Pecha Kucha: Bee Pecha Kucha (1).pptx

1. Over the past decade bees have been on the decline due to a process called colony collapse disorder. Colony collapse disorder is when the population of a hive drops dramatically to the point where it cannot support the queen and her new offspring.

2. But why are bees important? Most people react with fear when they encounter a bee due to the fear of being stung. But these small creatures are important not only for the balance of our environment but for the food we eat.

3. Bees are pollinators. As a bee travels from flower to flower, collecting pollen and nectar they unintentionally leave behind pollen from the previous flowers fertilizing the current flower to fruit and seed.

4. One in three bites of food we eat are thanks to this process of pollination. That is one third of our entire food industry. This includes a variety of fruits and vegetables.

5. But bees aren’t out to feed us?
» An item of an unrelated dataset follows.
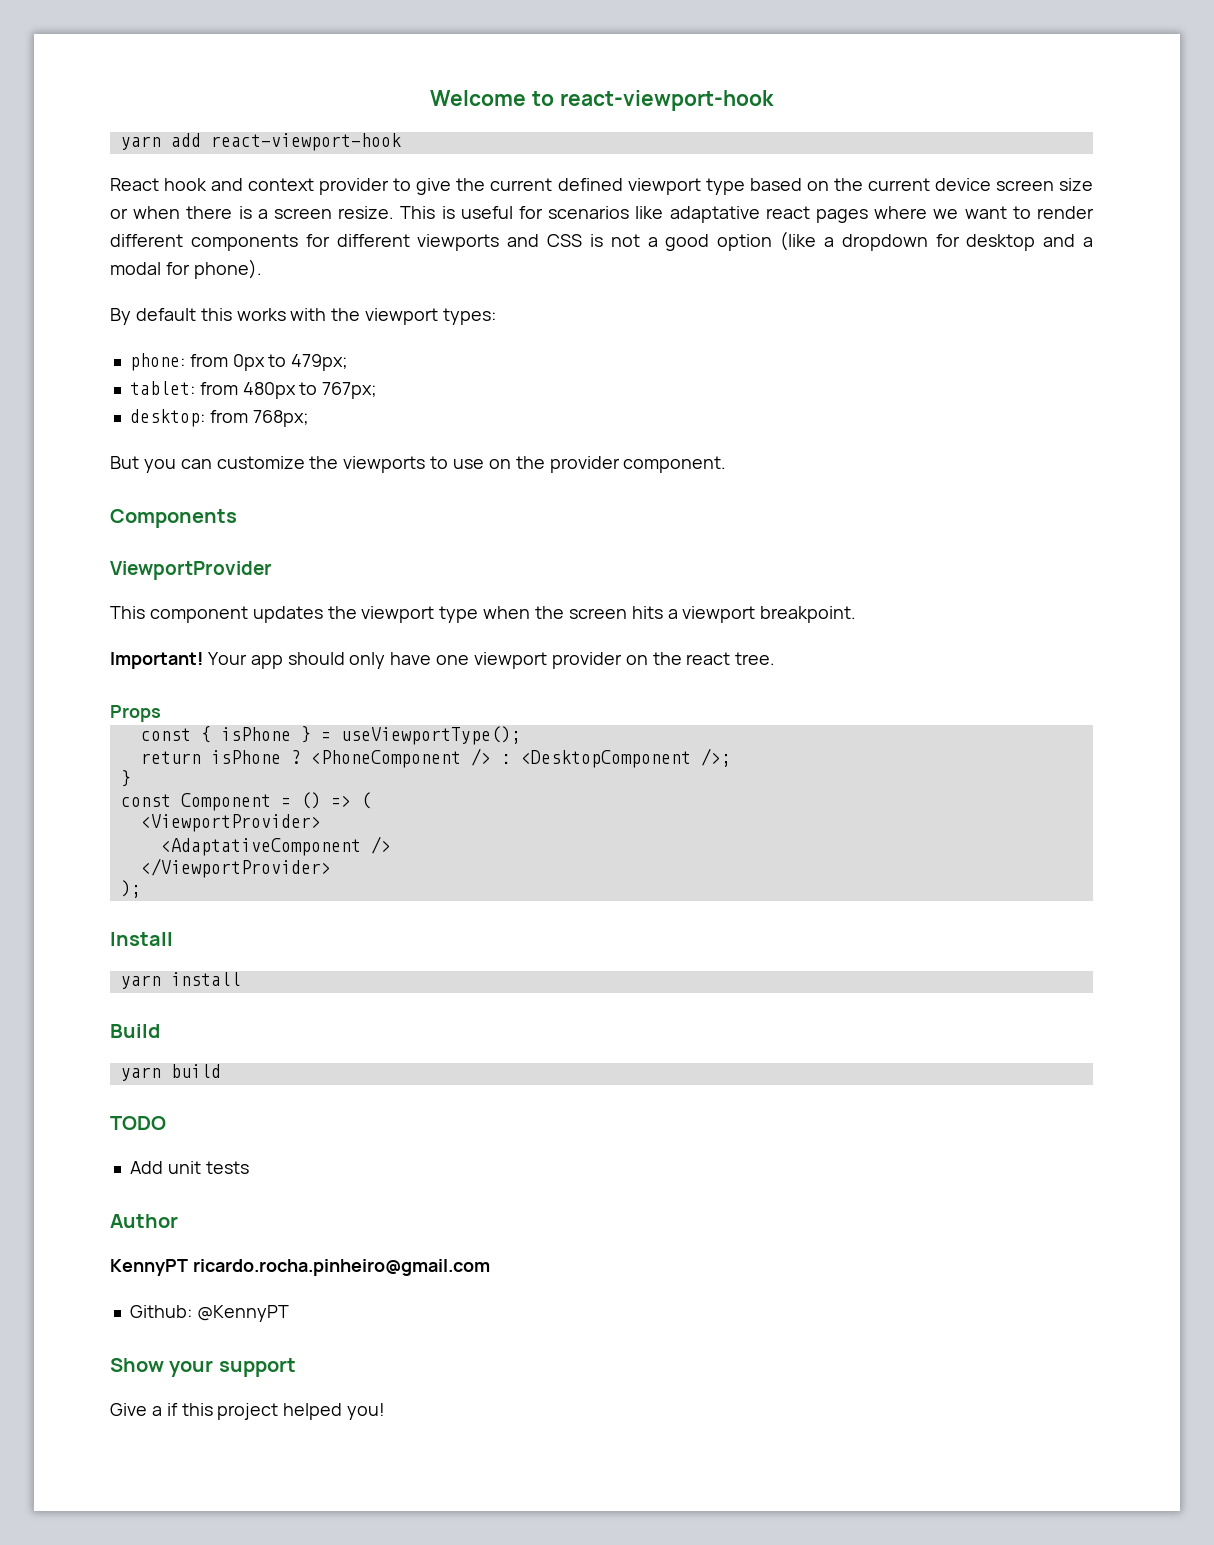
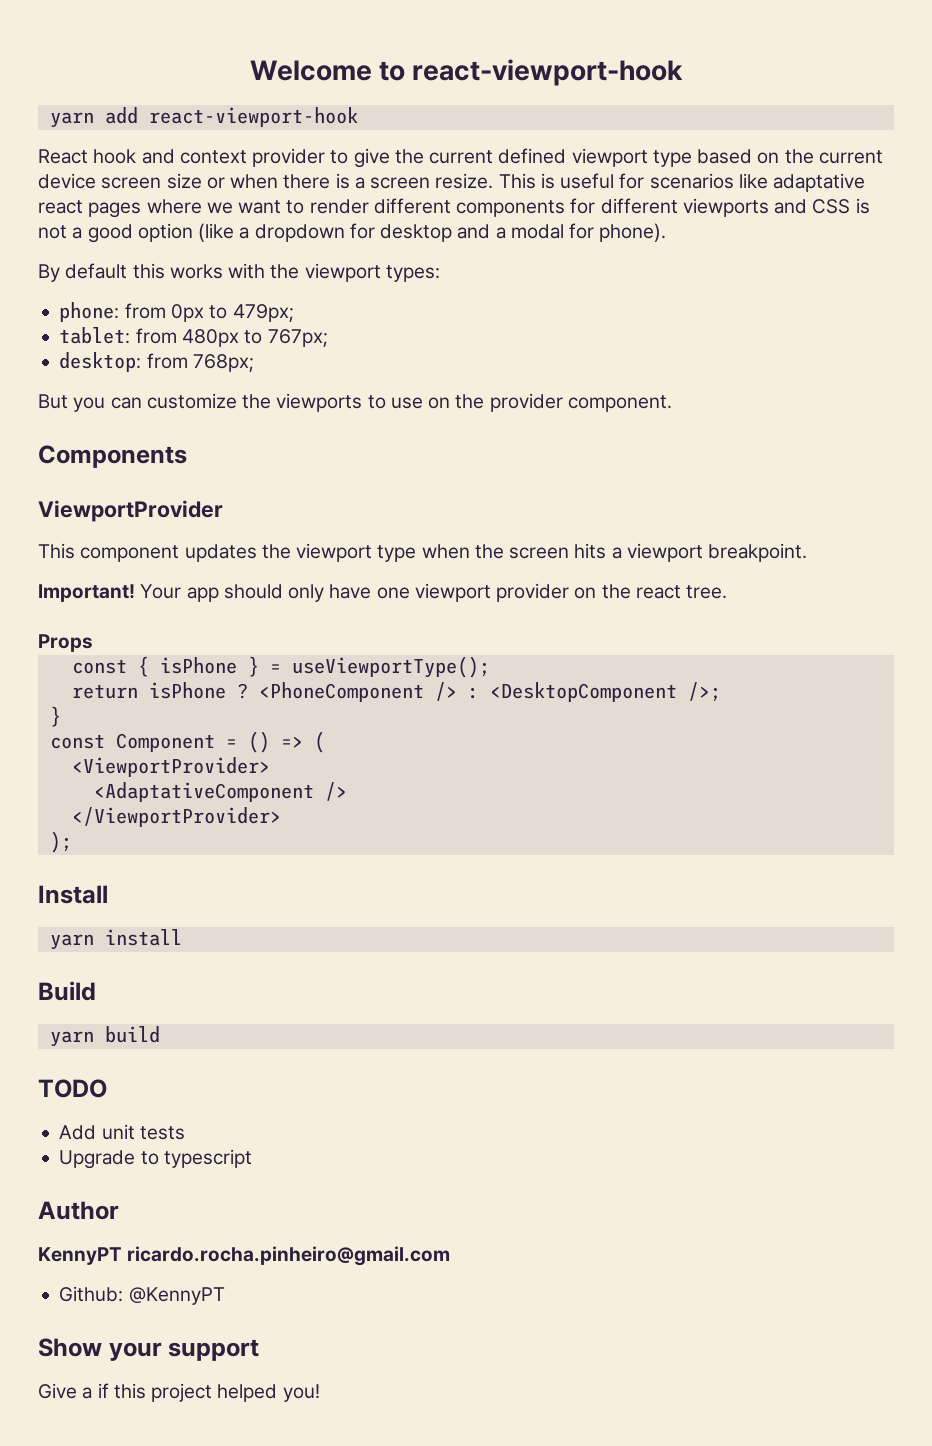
(249, 1167) none -> [59,1149,252,1169] // Upgrade to typescript

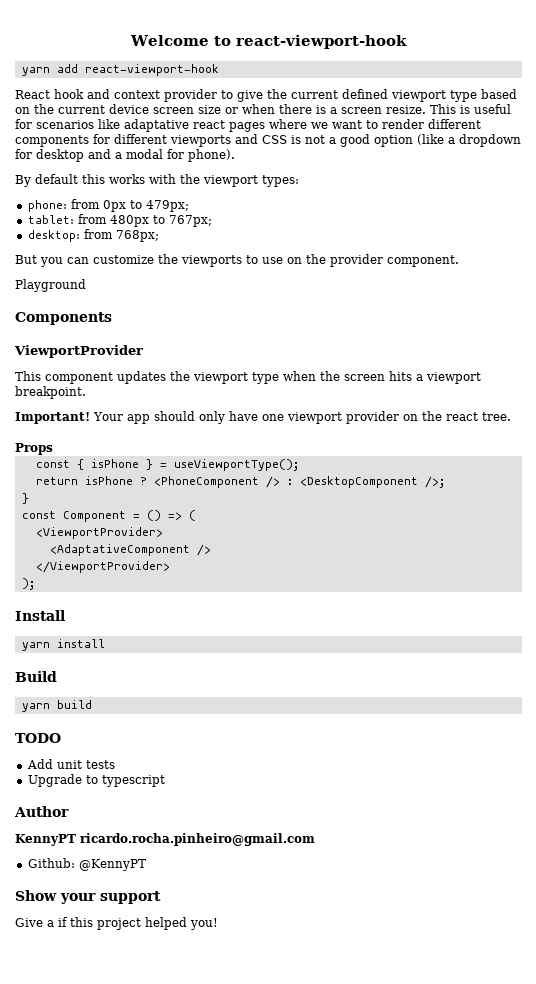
(672, 403) none -> [15,279,86,292] // Playground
They are collecting the pollen and nectar and use them to make honey as a food source for the hive. The pollen contains protein and the nectar contains carbohydrates.

6. So what is killing the bees? There are a number of factors in the process of colony collapse disorder but one of the main factors is the use of pesticides on our crops. These chemicals poison the bees before they can return to the hive.

7. Due to this we decided to create a game for children that would educate them on the importance of bees in a fun way.

8. Why have a target audience of kids? Children are our future. It is vital for them to understand the importance of not only bees but also how fragile the balance of nature can be.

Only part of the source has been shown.